On the road, we often drive past small animals - both dead or alive - without giving them much thought. Especially when it comes to roadkill, we are much more inclined to look away and focus on the road ahead. When Judy Obregon was driving to her mother-in-law's house on February 20, she came across a small creature in the middle of the road. Initially, she thought that the animal was dead, but then it lifted its head and looked right at her.
Judy is no stranger to animal rescues. She is the founder of The Abandoned Ones "Saving Animals in Danger" - an animal rescue located in Fort Worth, Texas. "I rescue animals who are abused, chained, and neglected on the streets, in addition to helping shelter animals," she wrote on her Facebook page. "Their only hope is our compassion."
It was clear that the critter needed help, so Judy stopped and got out of her car. "I knew I could not walk away," she recalled. Upon closer inspection, Judy saw that there was a trail of blood from the animal that led to a driveway. A bloody stick was also in close vicinity. It appears that the opossum had not been struck by a car like Judy had first assumed. Most surprisingly, the animal was pregnant.

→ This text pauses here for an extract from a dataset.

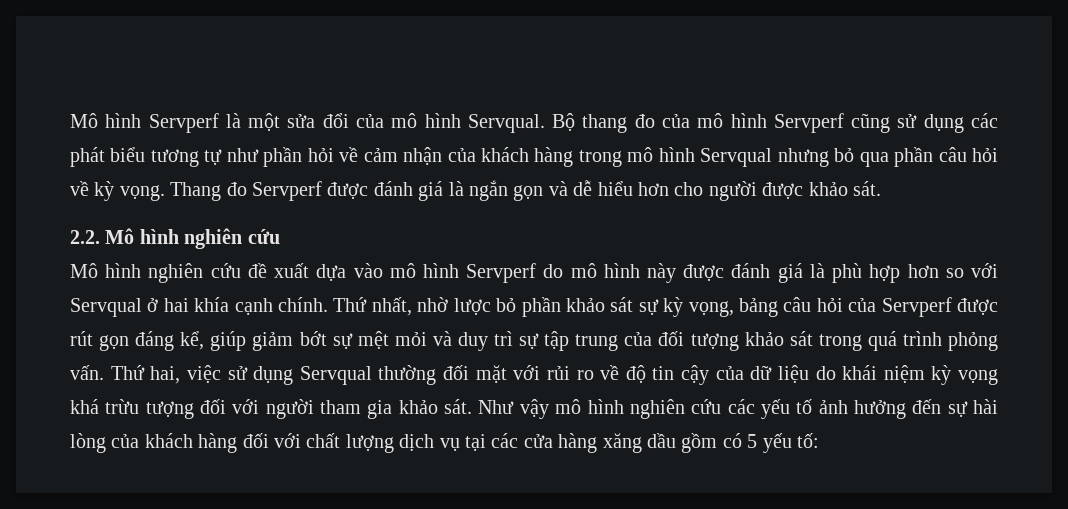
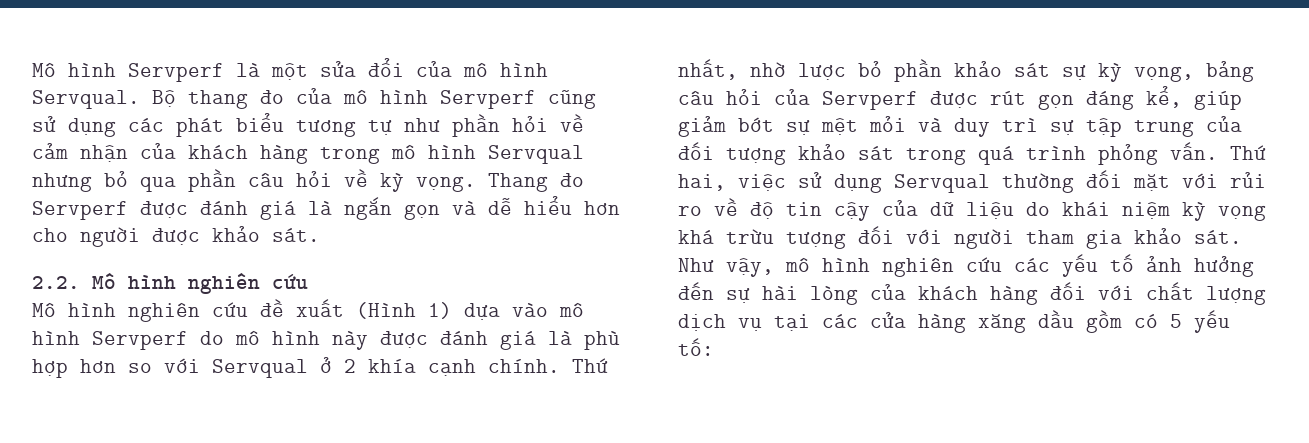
- Mô hình nghiên cứu đề xuất dựa vào mô hình Servperf do mô hình này được đánh giá là phù hợp hơn so với Servqual ở hai khía cạnh chính.
+ Mô hình nghiên cứu đề xuất (Hình 1) dựa vào mô hình Servperf do mô hình này được đánh giá là phù hợp hơn so với Servqual ở 2 khía cạnh chính.
- Như vậy mô hình nghiên cứu các yếu tố ảnh hưởng đến sự hài lòng của khách hàng đối với chất lượng dịch vụ tại các cửa hàng xăng dầu gồm có 5 yếu tố:
+ Như vậy, mô hình nghiên cứu các yếu tố ảnh hưởng đến sự hài lòng của khách hàng đối với chất lượng dịch vụ tại các cửa hàng xăng dầu gồm có 5 yếu tố:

The injured opossum was so weak that she could barely lift her head. Judy gently and gradually moved her to the side of the road, then sprinted to her car to grab a T-shirt to envelop her.
She immediately got on the phone with DFW Wildlife Coalition to find out who could assist her with the injured animal. Thankfully, Judy was directed to a local wildlife rehabilitator named Tabatha who lived only a few minutes away. While waiting, she got a box from her mother-in-law's house - which was a block from where the opossum lay - as her husband watched over the helpless animal.
"I put the box down to see if the opossum would crawl into it," she said. "I put it in front of her and used my hands to guide her into the box." Thankfully, the creature seemed to want to go inside the box as well and was able to slowly crawl inside. With the opossum safely in the box, Judy made her way back to her mother-in-law's house to wait for Tabatha.
Ten minutes later, she arrived. "It was so emotional," Judy said of the encounter. "I do rescue work all the time, but to see another rescuer do what I do was so heartwarming." Tabatha began by confirming that the opossum was indeed female and pregnant. Baby marsupials, or joeys, are extremely vulnerable when born - blind, bald, and defenseless. Given that the mother - who Judy named Angel - suffered severe injuries, it was a good thing that Judy had found and rescued her in time.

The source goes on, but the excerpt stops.